Retype, word for word, each line between the lines holding "Fix128: Factor 1e-24;" and "1e-8; 0.0 through 184467440737.09551615", inclusive, and leave the rest of the data alone.

| DATA FOR REVIEW |
════
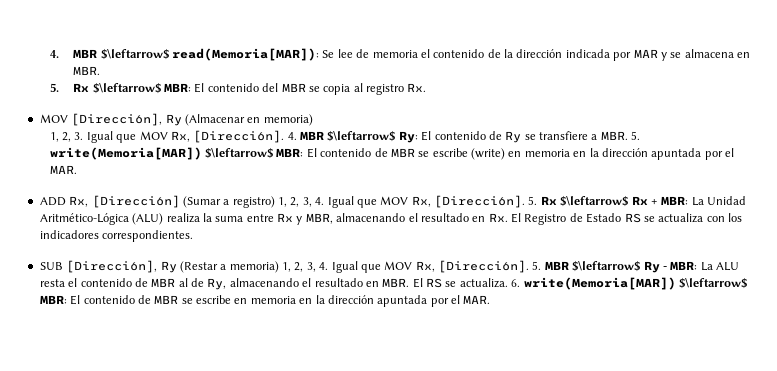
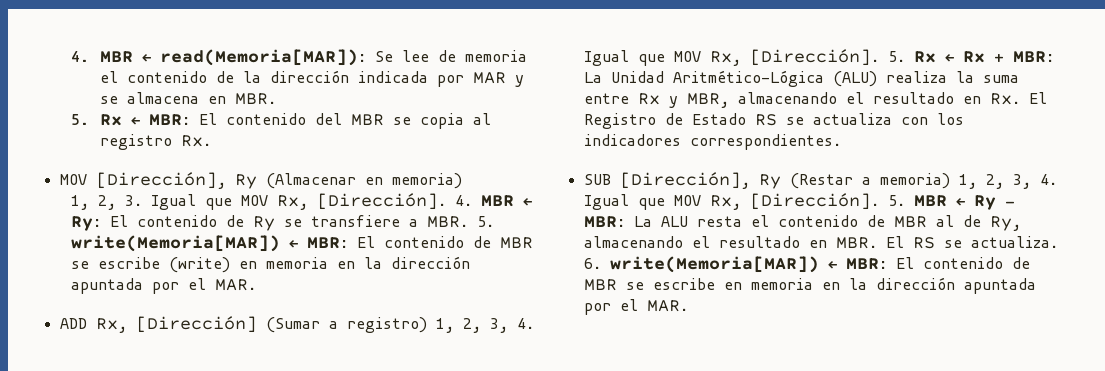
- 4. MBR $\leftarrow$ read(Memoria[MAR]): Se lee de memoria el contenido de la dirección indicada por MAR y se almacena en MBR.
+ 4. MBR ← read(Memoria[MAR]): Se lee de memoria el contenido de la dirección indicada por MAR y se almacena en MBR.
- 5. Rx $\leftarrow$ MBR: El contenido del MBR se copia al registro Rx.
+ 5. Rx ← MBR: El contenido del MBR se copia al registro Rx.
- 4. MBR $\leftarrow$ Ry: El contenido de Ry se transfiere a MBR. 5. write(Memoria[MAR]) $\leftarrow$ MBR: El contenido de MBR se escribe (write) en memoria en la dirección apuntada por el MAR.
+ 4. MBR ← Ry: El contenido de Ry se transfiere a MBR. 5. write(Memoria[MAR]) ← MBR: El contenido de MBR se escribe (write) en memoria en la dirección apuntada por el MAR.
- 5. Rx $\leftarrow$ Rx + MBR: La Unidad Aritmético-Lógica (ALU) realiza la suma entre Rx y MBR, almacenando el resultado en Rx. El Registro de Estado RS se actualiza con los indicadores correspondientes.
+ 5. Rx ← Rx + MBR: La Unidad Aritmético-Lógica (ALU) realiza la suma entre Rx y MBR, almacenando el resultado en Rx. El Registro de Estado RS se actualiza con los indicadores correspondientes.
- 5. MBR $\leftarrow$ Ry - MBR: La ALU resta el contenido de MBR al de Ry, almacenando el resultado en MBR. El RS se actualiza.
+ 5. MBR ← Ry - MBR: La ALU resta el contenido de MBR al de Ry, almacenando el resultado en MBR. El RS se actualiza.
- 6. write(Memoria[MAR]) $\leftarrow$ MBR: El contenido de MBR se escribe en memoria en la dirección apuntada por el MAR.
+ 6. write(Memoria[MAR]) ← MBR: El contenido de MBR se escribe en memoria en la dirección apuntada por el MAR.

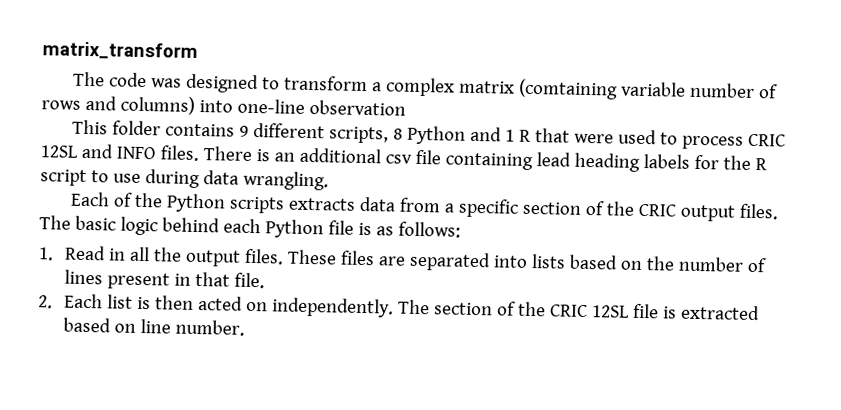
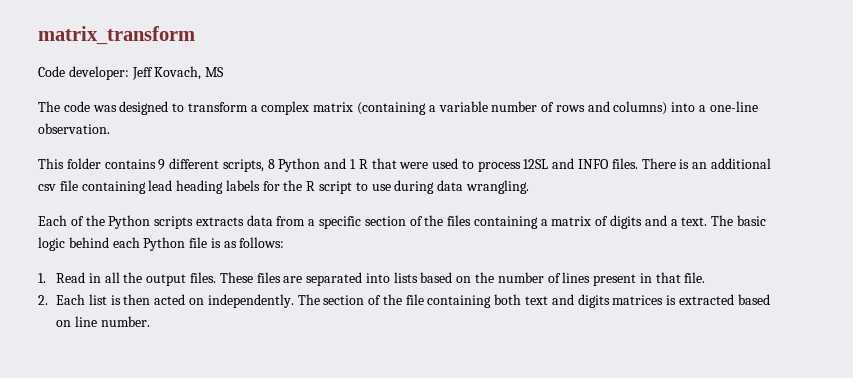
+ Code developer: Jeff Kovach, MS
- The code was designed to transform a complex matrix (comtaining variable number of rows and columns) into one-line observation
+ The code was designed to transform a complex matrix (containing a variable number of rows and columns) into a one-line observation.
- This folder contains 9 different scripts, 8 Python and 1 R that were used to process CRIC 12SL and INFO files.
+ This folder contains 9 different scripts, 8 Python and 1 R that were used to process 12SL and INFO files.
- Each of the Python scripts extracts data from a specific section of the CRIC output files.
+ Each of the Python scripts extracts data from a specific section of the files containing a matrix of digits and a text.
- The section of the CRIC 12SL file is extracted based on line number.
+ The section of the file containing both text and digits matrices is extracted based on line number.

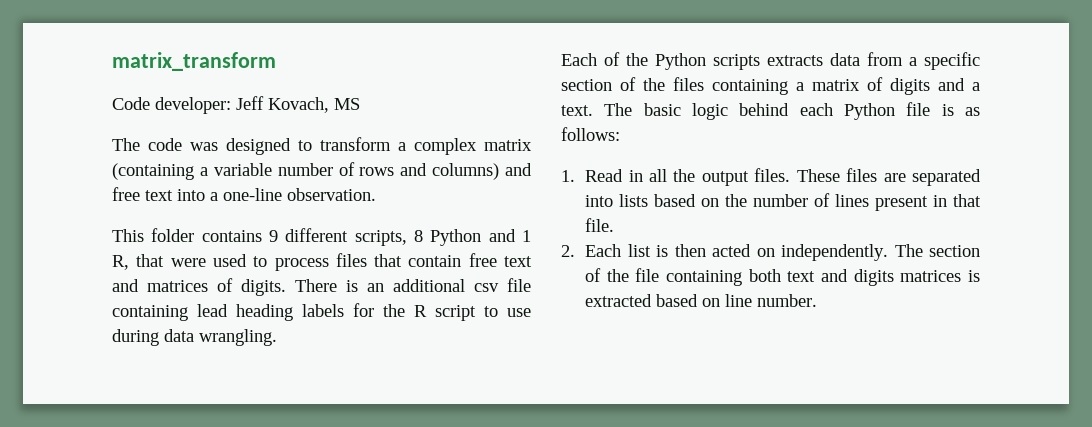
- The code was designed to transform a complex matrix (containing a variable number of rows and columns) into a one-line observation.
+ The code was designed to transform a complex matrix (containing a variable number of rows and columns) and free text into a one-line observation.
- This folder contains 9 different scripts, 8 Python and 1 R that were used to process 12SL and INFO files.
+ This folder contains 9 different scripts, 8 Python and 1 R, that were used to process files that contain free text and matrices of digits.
════
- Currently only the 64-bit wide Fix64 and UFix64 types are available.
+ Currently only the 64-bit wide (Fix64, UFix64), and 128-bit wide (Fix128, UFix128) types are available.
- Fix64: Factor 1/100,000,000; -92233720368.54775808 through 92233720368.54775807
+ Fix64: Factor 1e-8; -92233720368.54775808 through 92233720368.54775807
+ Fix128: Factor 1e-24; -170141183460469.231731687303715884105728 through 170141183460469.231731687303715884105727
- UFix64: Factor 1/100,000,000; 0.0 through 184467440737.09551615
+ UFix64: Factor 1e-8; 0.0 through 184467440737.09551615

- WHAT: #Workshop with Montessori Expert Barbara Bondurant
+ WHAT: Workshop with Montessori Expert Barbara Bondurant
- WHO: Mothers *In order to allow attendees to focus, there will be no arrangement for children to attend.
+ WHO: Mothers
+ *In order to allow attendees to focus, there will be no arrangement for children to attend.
════
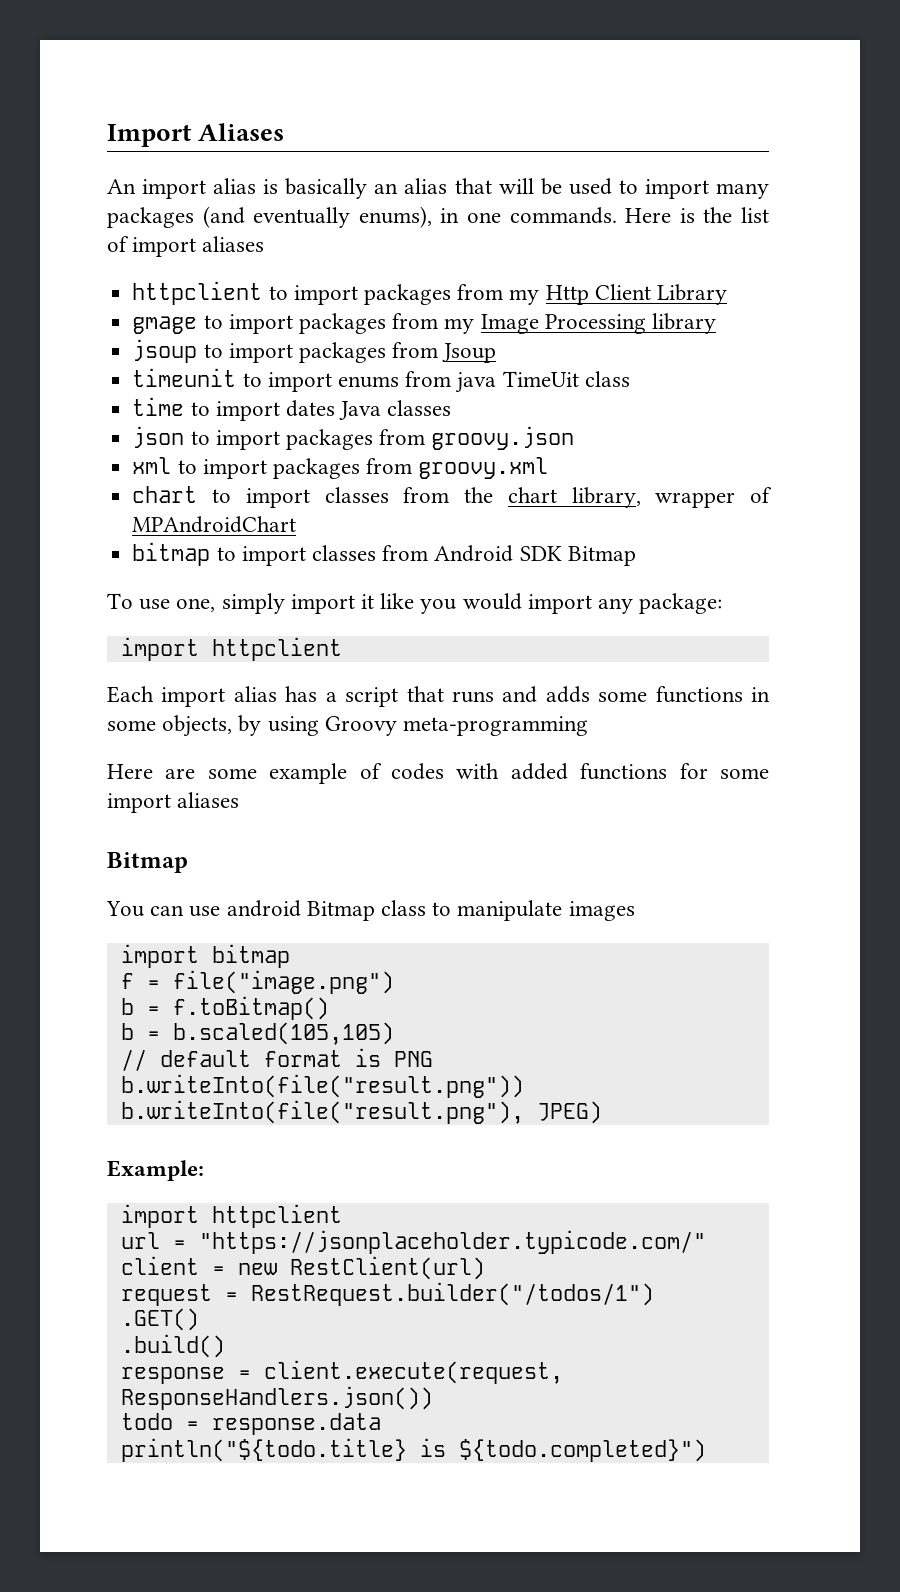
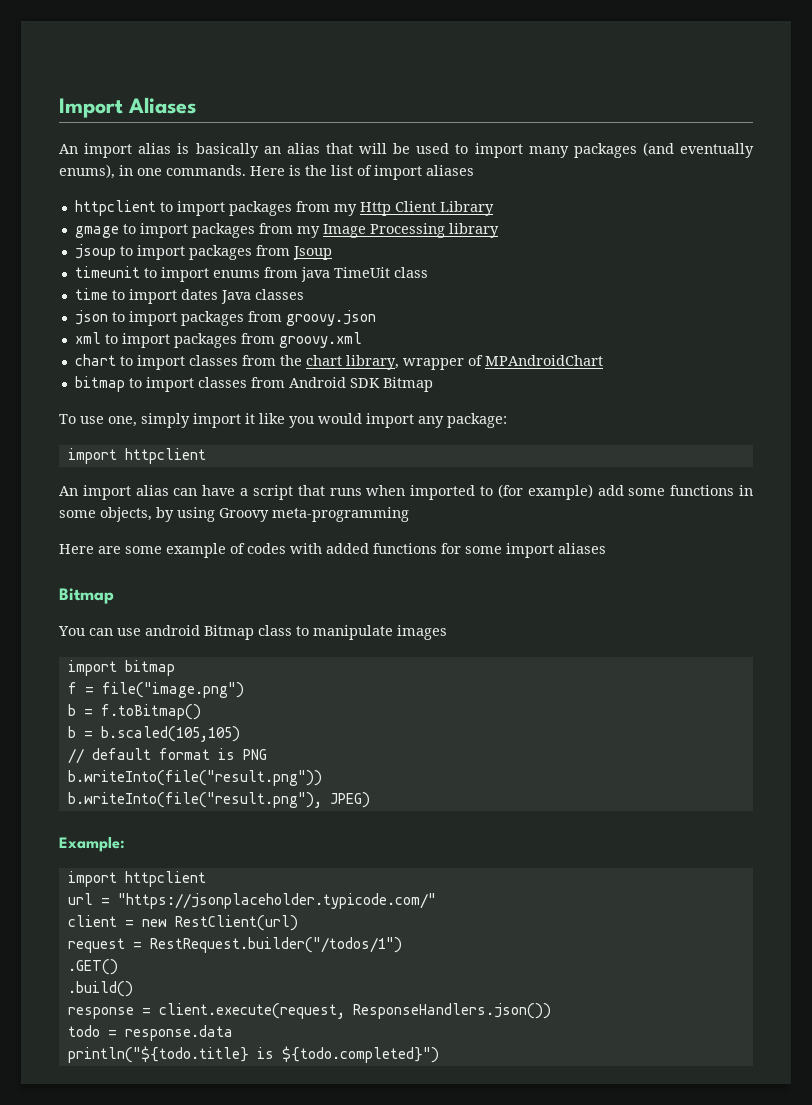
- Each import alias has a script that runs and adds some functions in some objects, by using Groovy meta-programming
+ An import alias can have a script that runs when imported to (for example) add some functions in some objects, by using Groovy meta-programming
════
| RESPONSE TO THE TASK |
+ Fix128: Factor 1e-24; -170141183460469.231731687303715884105728 through 170141183460469.231731687303715884105727
- UFix64: Factor 1/100,000,000; 0.0 through 184467440737.09551615
+ UFix64: Factor 1e-8; 0.0 through 184467440737.09551615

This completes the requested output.